» **Directions**
Return exactly the line that contains "Closing, 06/03/2024: none -> 0.45" and all lines beneath it in the entries, through the very last one.

:: Raw data

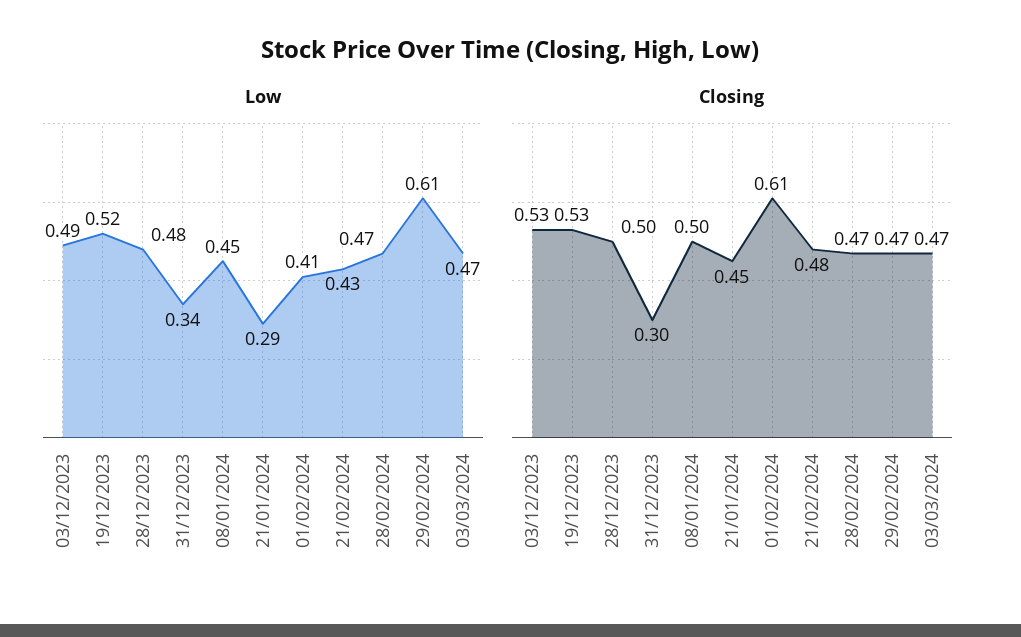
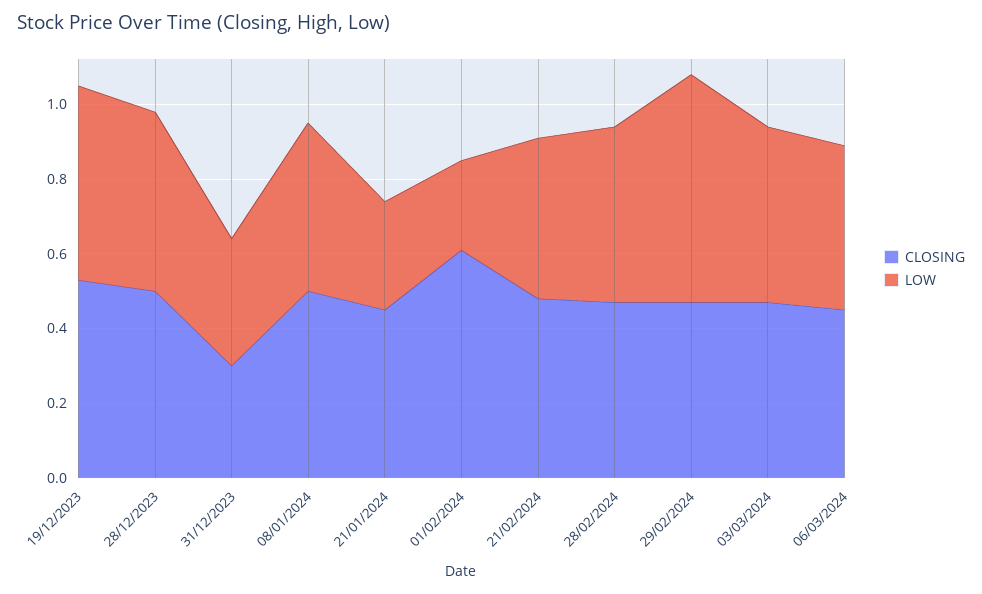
Low, 03/12/2023: 0.49 -> none
Low, 01/02/2024: 0.41 -> 0.25
Closing, 03/12/2023: 0.53 -> none
Closing, 06/03/2024: none -> 0.45
Low, 06/03/2024: none -> 0.45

::::

» **Reply**
Closing, 06/03/2024: none -> 0.45
Low, 06/03/2024: none -> 0.45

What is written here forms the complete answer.